I forgot something. You have to compile the SATA-support in. Compile it as a module won't work.

----------

## mattengstrom

Thanks, that did it.  But - it seems strange to me that I needed to do that.  Isn't the point of genkernel that you don't need to do basic hardware stuff like this?

----------

## nubla

Yep, i asked me the same question, but i have no answer for it so far  :Confused: 

----------

## didymos

You can't simply have SATA support as a module if the root drive is an SATA drive.  Where's the kernel supposed to load the module from? The SATA drive?  In order for that to work, you need an initrd/initramfs with the SATA modules in it and a separate /boot partition that isn't on an SATA drive.  It's easier to just build it in.  After all, it's not like you're suddenly not going to need SATA support.  You couldn't unload the module anyway as long as any SATA drive was mounted.

----------

## didymos

BTW, the point of genkernel is simply to build a kernel.  It also just happens to build initrd images by default.

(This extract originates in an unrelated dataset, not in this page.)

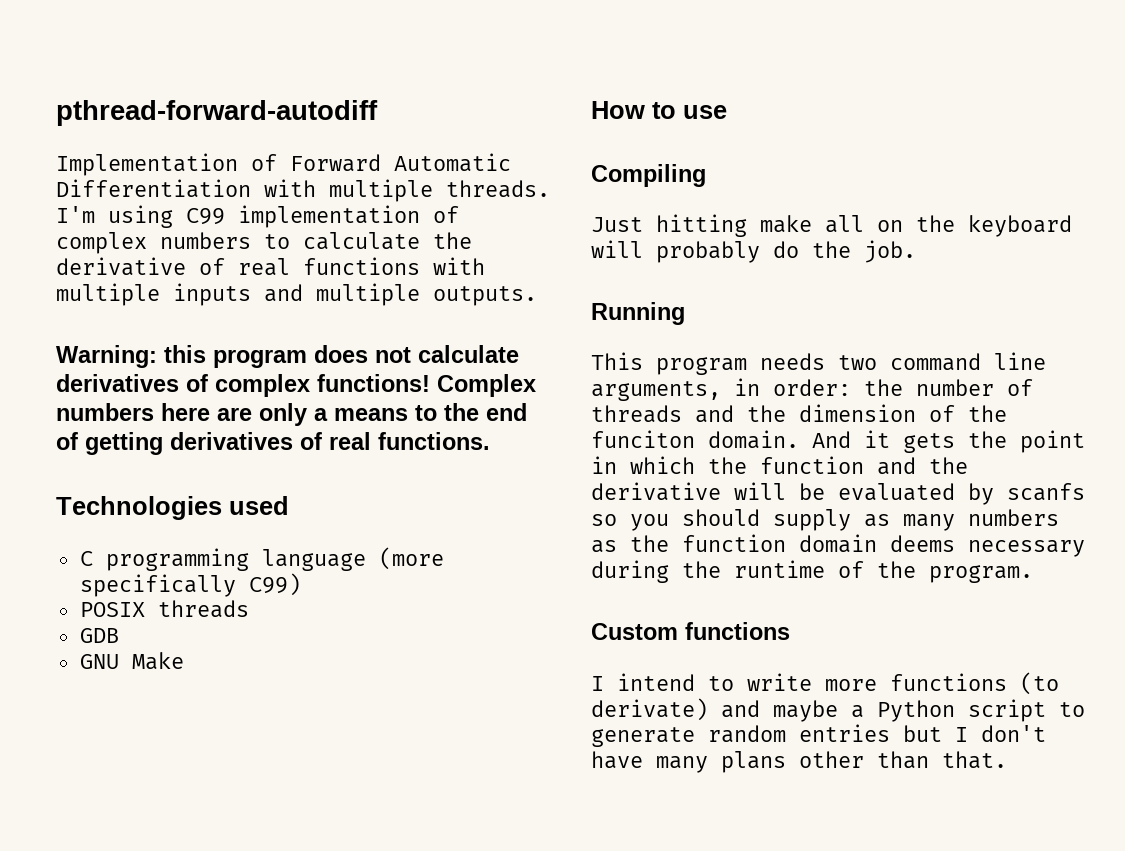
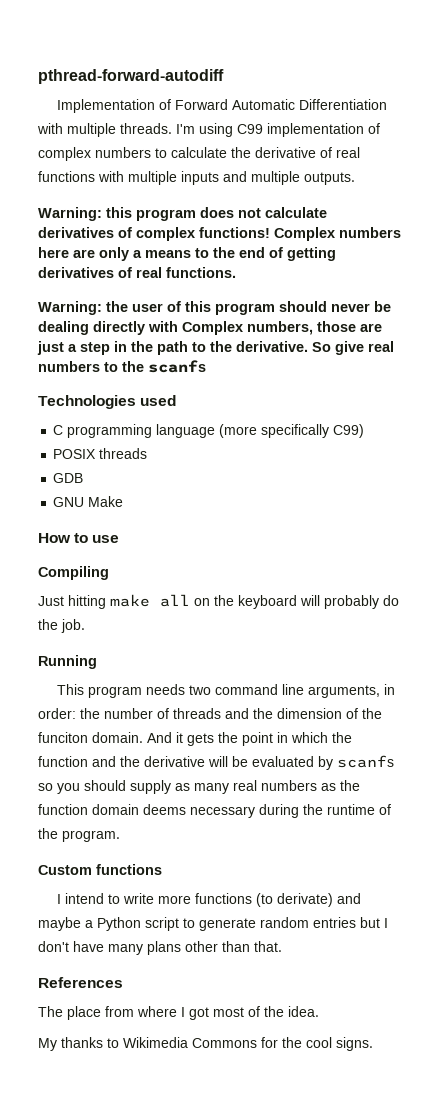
(490, 441) none -> [38,301,391,315] [38,321,382,335] [37,341,394,355] [38,360,206,373] // Warning: the user of this program should never be dealing directly with Complex numbers, those are just a step in the path to the derivative. So give real numbers to the scanfs
(955, 522) none -> [233,780,257,791] real
(1007, 760) none -> [38,977,123,988] [38,1006,319,1020] [38,1037,373,1051] // References // The place from where I got most of the idea. // My thanks to Wikimedia Commons for the cool signs.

Unless you're doing the bootsplash thing, or have some real need for it, an initrd is rather pointless.  The general recommendation is actually to have the basic hardware support built-in, simply because it avoids initrds and you're always going to need those drivers to do anything anyway.  You should also build in the filesystem drivers,  typically at least ext2 and ext3 support, but absolutely whatever your root FS is.  Again, you can have these as modules, but why? They're always going to needed and loaded.

----------

## mattengstrom

genkernel seems to be aimed at people who don't want to "muck around" with their kernel config.  I guessing at this point that there enough people out there with SATA drives that genkernel should add SATA support either automatically or by default.

----------